[Stored entries]
┏━━
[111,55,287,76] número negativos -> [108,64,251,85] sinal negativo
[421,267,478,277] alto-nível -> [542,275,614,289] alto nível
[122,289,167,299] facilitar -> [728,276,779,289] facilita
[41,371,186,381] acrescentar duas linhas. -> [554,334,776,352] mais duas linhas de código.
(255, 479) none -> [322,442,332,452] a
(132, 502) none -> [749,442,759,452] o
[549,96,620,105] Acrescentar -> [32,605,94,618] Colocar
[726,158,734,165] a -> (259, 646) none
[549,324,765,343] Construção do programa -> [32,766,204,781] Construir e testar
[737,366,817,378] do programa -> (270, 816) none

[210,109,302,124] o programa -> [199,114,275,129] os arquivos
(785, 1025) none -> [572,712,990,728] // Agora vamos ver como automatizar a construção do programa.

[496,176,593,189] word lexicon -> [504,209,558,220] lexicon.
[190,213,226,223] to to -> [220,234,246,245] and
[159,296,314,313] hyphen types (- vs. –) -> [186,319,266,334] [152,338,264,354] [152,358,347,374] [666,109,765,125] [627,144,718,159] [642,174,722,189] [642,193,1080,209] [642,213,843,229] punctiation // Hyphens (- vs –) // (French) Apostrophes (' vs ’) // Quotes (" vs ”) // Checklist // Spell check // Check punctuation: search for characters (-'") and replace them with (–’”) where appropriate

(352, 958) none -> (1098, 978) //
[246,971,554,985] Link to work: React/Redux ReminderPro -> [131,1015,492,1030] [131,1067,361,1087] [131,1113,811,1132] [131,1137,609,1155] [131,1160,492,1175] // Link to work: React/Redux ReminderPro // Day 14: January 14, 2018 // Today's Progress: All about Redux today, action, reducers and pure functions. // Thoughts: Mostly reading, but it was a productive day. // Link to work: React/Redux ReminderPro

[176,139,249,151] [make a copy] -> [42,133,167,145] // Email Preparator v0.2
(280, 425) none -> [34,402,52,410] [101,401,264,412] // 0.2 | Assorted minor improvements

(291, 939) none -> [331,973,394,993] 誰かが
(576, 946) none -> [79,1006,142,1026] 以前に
┗━━
Work task => Every line from the one containing "(280, 425) none" through the end of the data must be repeated exactly, and no other line.

Task result =>
(280, 425) none -> [34,402,52,410] [101,401,264,412] // 0.2 | Assorted minor improvements

(291, 939) none -> [331,973,394,993] 誰かが
(576, 946) none -> [79,1006,142,1026] 以前に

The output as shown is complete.